*** Begin section ***
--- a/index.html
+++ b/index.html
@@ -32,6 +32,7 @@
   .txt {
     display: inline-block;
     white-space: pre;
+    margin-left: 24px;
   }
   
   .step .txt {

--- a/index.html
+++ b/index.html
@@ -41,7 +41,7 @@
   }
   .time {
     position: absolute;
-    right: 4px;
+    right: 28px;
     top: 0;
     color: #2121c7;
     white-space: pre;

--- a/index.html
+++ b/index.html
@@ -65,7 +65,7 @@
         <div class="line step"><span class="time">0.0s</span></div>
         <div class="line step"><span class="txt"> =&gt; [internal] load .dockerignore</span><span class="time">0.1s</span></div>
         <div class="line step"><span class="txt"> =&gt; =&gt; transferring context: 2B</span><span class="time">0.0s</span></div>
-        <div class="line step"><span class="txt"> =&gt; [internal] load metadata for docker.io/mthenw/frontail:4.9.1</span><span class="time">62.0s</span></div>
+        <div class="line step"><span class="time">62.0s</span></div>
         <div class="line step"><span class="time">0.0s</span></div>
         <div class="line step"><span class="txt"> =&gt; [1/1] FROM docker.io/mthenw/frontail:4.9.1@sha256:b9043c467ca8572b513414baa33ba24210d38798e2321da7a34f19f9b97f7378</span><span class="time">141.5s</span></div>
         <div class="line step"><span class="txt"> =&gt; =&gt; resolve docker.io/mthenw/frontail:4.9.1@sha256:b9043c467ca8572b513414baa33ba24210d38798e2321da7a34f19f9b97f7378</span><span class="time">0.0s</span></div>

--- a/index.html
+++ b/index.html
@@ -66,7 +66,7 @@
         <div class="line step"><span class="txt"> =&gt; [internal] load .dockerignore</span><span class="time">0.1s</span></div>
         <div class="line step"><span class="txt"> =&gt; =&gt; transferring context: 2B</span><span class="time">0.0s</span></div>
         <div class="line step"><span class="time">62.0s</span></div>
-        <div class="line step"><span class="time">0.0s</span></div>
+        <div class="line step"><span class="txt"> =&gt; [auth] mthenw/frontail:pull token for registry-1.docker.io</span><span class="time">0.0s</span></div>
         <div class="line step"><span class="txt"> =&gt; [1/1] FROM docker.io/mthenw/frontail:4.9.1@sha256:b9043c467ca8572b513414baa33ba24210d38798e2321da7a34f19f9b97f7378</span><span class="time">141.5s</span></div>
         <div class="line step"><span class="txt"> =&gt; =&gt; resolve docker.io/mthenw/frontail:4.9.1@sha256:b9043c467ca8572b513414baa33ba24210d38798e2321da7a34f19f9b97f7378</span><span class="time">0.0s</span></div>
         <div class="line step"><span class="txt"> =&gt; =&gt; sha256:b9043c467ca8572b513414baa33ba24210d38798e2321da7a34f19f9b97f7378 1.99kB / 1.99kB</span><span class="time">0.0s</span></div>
*** End section ***
*** Begin section ***
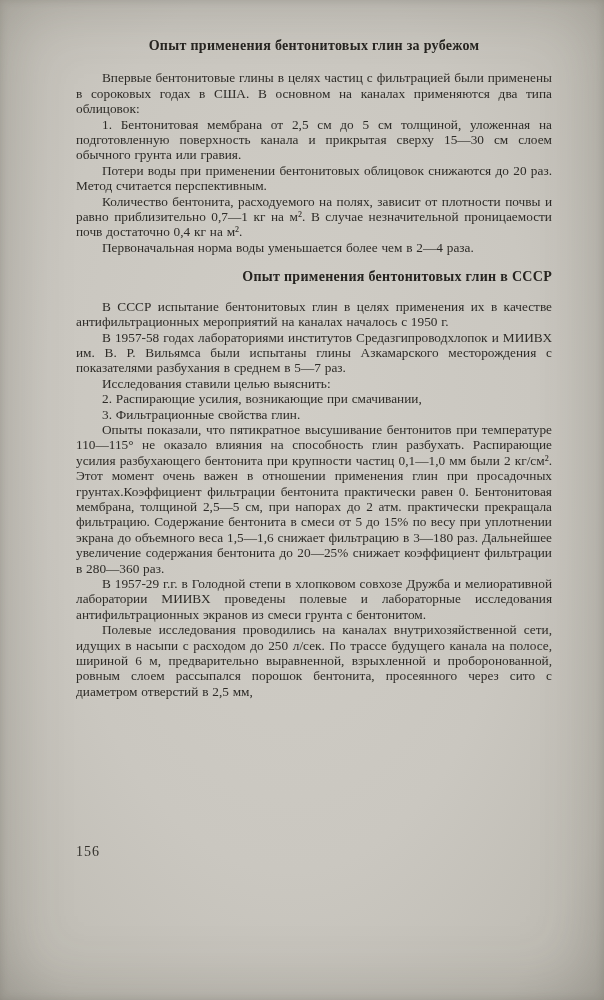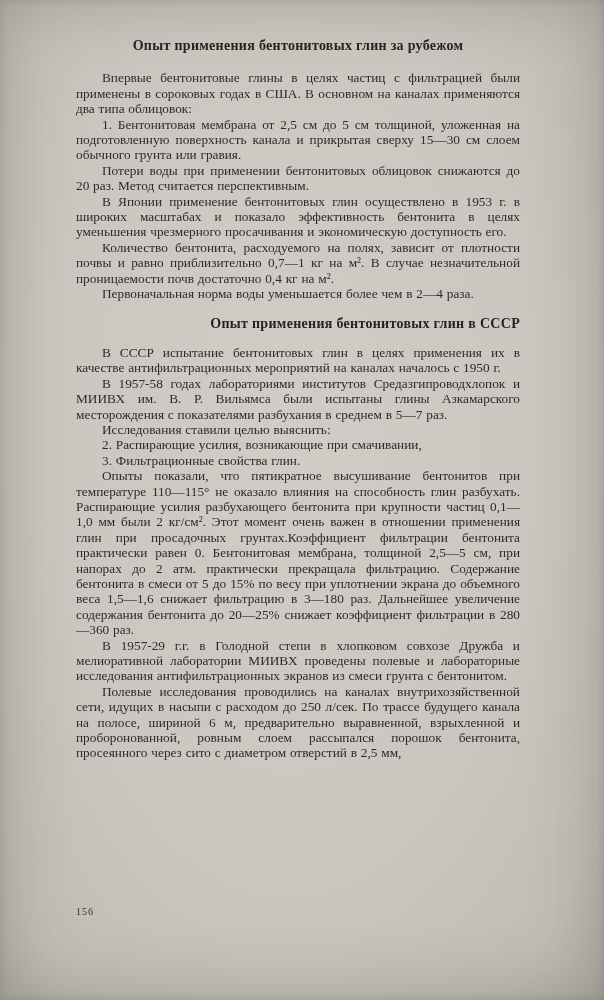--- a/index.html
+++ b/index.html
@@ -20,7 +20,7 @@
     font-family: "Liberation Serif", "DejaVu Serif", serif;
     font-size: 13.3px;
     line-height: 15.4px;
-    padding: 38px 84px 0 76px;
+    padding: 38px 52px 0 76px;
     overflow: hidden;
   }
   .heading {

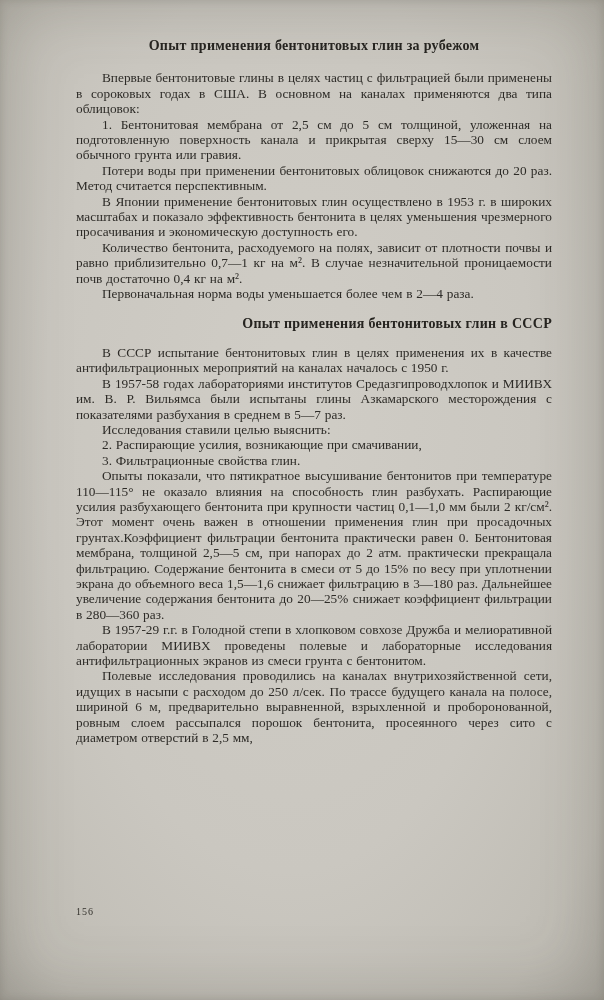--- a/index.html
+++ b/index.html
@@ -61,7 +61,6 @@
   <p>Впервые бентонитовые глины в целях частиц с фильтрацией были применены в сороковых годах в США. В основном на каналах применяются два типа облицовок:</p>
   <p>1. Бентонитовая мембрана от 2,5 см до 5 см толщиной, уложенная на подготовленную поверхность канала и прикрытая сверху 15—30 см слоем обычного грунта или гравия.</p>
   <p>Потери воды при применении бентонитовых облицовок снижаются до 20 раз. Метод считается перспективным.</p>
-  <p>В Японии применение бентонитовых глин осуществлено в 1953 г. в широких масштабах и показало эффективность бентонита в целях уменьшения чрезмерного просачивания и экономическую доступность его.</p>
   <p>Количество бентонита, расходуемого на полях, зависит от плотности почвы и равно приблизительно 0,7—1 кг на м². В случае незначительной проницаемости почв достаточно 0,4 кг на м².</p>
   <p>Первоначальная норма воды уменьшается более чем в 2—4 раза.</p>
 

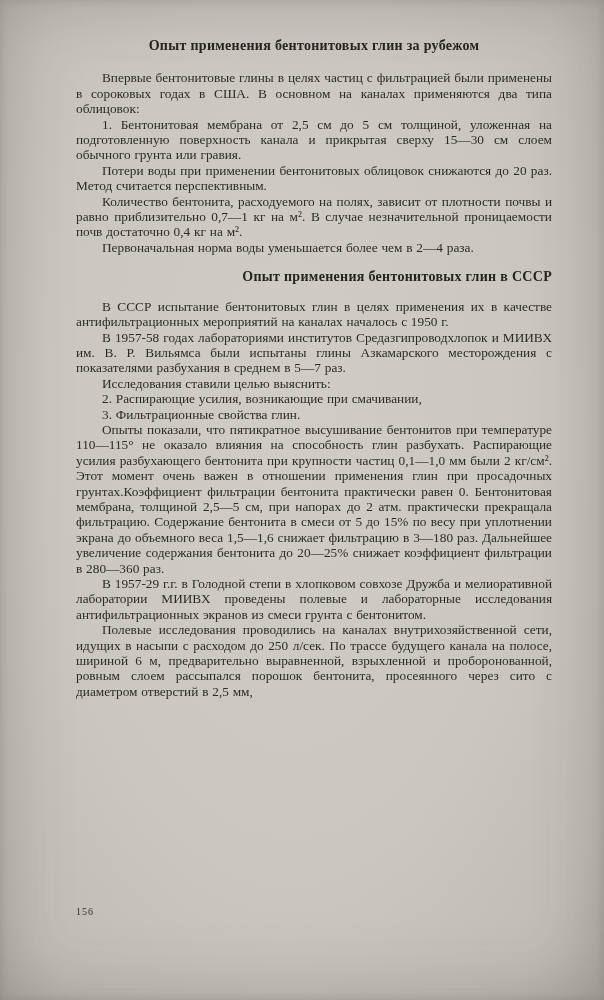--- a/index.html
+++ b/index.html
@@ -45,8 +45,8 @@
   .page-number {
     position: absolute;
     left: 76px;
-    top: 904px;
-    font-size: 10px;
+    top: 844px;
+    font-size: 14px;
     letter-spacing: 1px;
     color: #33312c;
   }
*** End section ***
*** Begin section ***
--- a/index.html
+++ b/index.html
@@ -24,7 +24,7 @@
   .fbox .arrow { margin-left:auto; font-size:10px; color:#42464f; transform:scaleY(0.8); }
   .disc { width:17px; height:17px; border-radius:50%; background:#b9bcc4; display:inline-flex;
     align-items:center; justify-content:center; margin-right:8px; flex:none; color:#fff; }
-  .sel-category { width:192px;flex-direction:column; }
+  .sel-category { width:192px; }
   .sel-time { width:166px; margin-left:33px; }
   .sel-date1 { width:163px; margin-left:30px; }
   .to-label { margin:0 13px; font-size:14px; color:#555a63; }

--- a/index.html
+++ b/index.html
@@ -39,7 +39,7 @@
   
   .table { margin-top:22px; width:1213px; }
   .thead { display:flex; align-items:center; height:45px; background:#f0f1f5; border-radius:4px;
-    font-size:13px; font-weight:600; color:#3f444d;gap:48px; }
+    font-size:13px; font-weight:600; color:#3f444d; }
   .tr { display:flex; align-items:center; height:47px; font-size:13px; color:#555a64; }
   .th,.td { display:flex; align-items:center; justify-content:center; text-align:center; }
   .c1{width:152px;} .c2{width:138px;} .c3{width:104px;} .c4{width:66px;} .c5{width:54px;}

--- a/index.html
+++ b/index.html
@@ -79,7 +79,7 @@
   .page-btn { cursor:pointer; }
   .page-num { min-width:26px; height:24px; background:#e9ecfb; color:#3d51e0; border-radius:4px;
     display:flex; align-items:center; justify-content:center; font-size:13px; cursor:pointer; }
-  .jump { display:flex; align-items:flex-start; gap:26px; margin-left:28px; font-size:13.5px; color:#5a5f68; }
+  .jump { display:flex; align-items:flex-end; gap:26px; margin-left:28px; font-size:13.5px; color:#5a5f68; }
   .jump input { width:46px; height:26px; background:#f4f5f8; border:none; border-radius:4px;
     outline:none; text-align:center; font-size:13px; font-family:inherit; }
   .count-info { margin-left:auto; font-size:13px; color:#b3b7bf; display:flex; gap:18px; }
*** End section ***
# [Required work]
Find the lines of the listing above that hold "none". Please copy them.

# [Final answer]
     align-items:center; justify-content:center; margin-right:8px; flex:none; color:#fff; }
   .jump input { width:46px; height:26px; background:#f4f5f8; border:none; border-radius:4px;
     outline:none; text-align:center; font-size:13px; font-family:inherit; }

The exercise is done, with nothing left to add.